Au même moment, le piège géopolitique extérieur se referme. En nous alignant aveuglément sur les provocations de l’oligarchie mondialiste, nos dirigeants placent la France en première ligne d’un affrontement global. Les visions de Blain mentionnaient l’Est comme le vecteur du châtiment militaire :

  • L’invasion russe : La marche inéluctable des forces orientales vers une Europe affaiblie, sans âme et démilitarisée par sa propre technocratie. Ce que les experts décrivent aujourd’hui comme un basculement géopolitique majeur était déjà écrit : le déferlement militaire comme conséquence directe de l’apostasie de l’Occident.
  • Le risque nucléaire : Le spectre du feu atomique suspendu au-dessus de nos têtes. Ce « feu du ciel » évoqué par les prophéties scripturaires et mystiques prend aujourd’hui la forme bien réelle des missiles balistiques et de l’escalade tactique. Les instigateurs du régime actuel préfèrent courir le risque d’une annihilation totale plutôt que de renoncer à leur projet de gouvernance mondiale.

La débâcle et le triomphe final

Cette accumulation de ténèbres, de trahisons au sommet, de ruine financière, de guerre civile et de menaces existentielles mondiales n’est pourtant pas le mot de la fin. Dans la théologie prophétique, elle est le paroxysme nécessaire qui précède la chute du système artificiel né en 1789. Les prophéties annoncent que lorsque le régime maçonnique croira avoir définitivement triomphé, sa propre démesure, sa corruption interne et la révélation de ses crimes provoqueront son effondrement soudain et total.

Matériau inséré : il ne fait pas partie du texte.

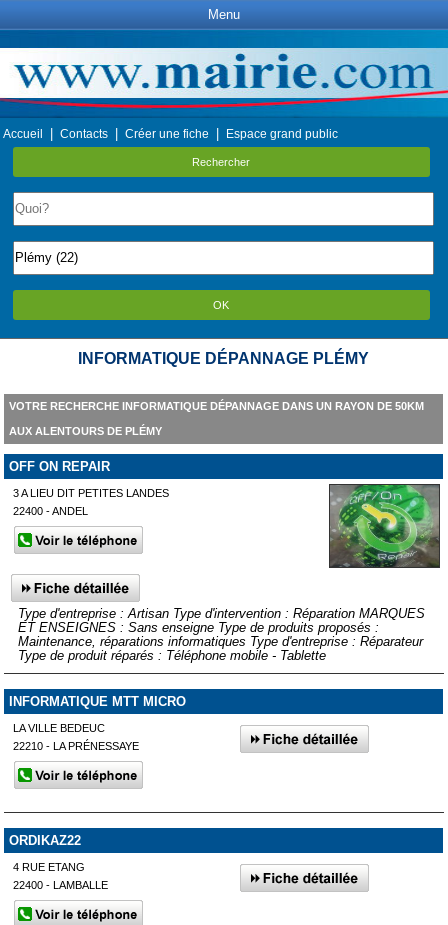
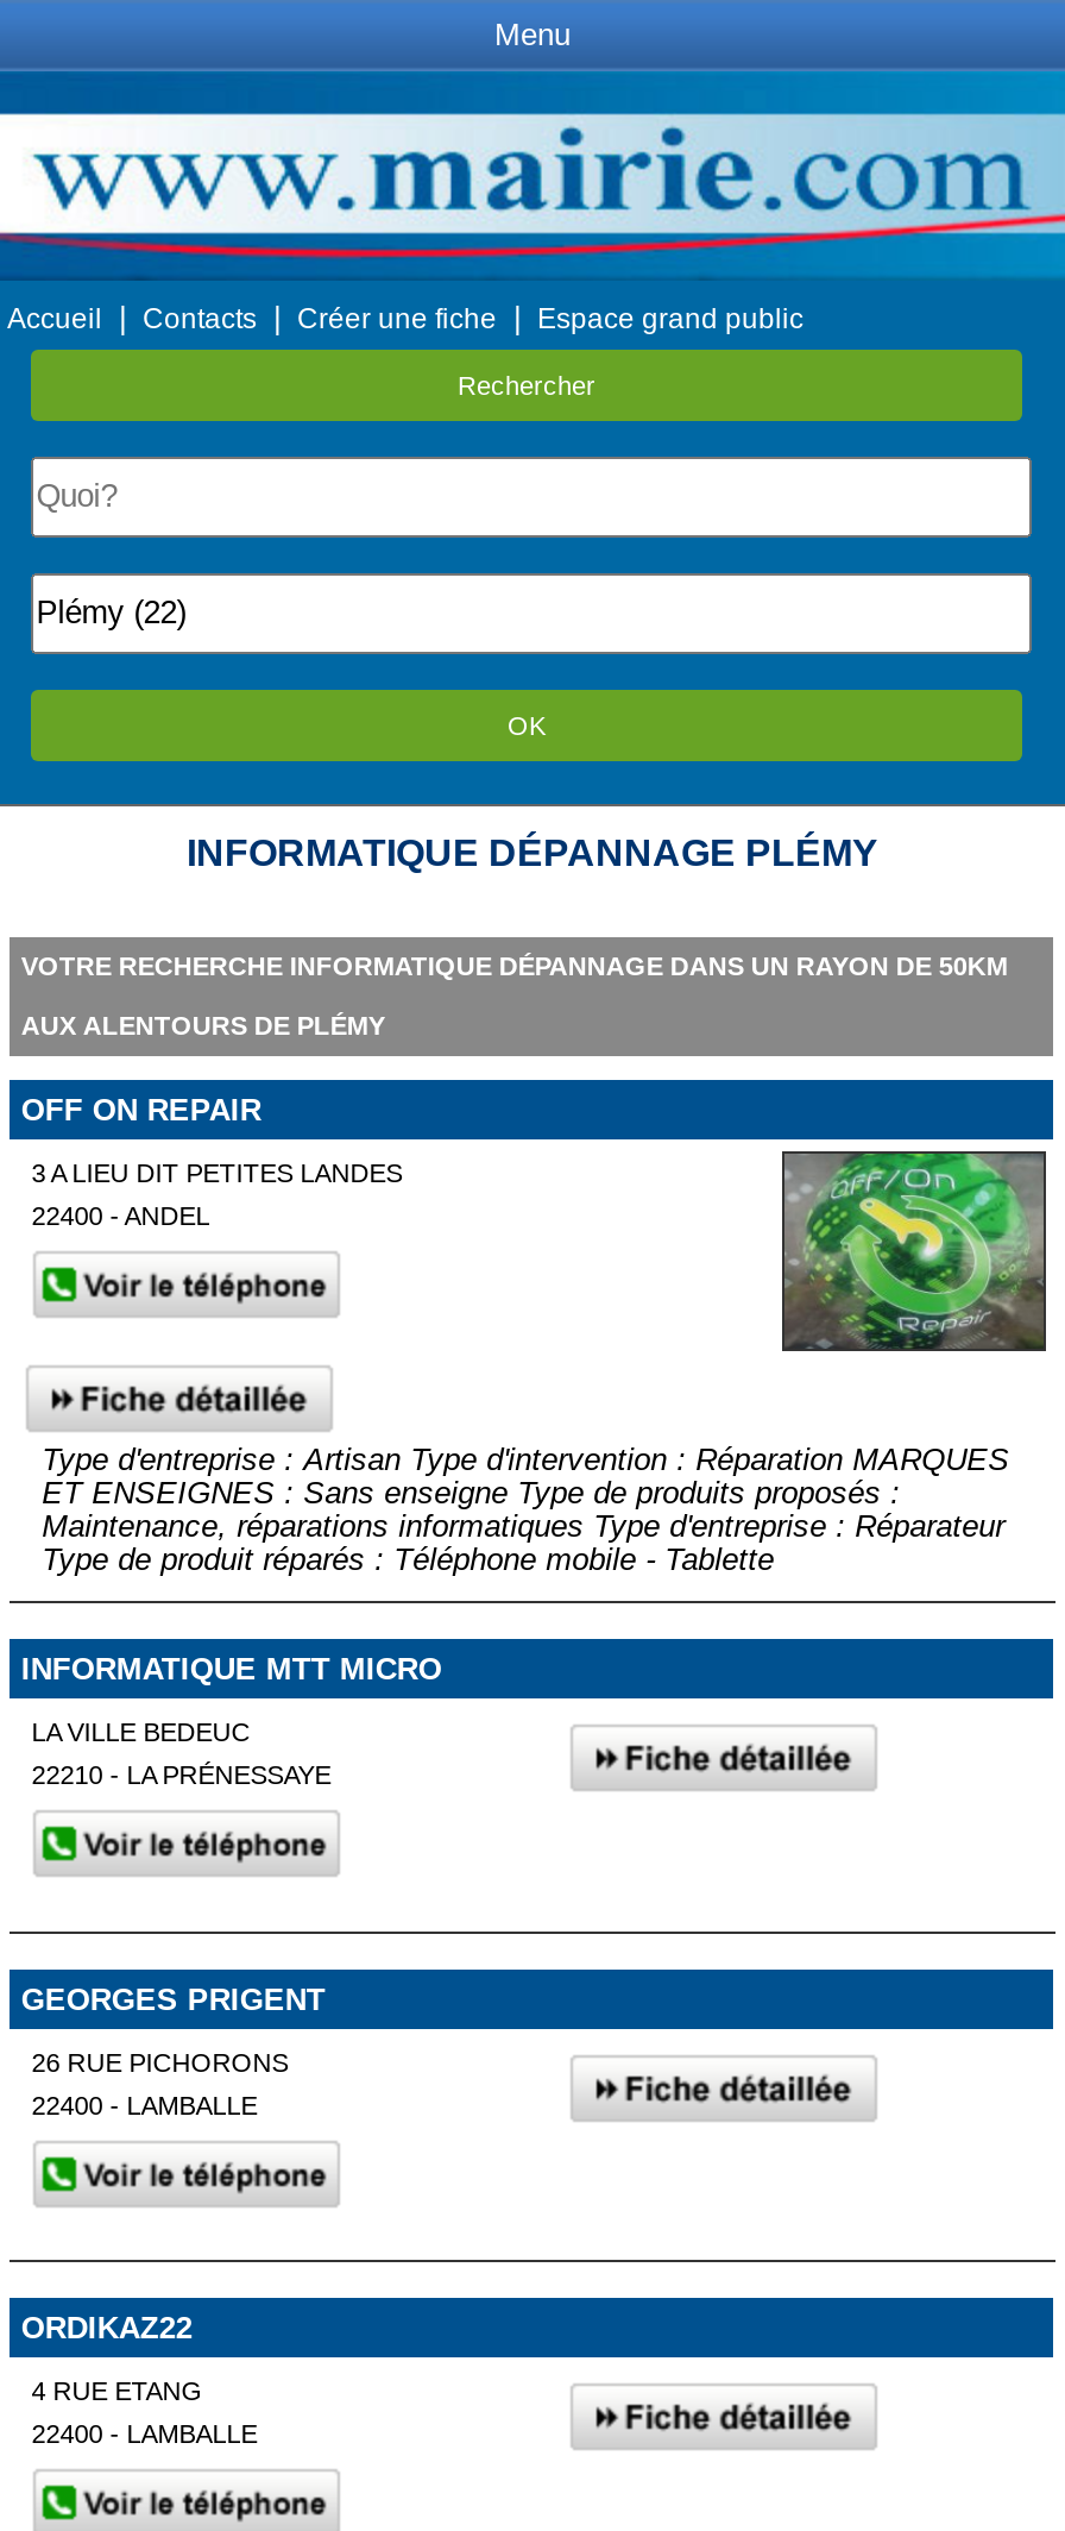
none -> [21,1980,325,2118] GEORGES PRIGENT | 26 RUE PICHORONS | 22400 - LAMBALLE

La France, purifiée par l’épreuve qu’elle s’est elle-même infligée en oubliant ses promesses de baptême, verra alors se lever ce que les mystiques nomment le Grand Monarque, un souverain providentiel qui, en s’appuyant sur la foi retrouvée du peuple, balayera la technocratie et restaurera la justice, la souveraineté et la royauté sociale du Christ. Le châtiment passera, mais la promesse demeure : la destruction des structures d’oppression et la renaissance d’une France fidèle à sa Couronne et à sa Foi.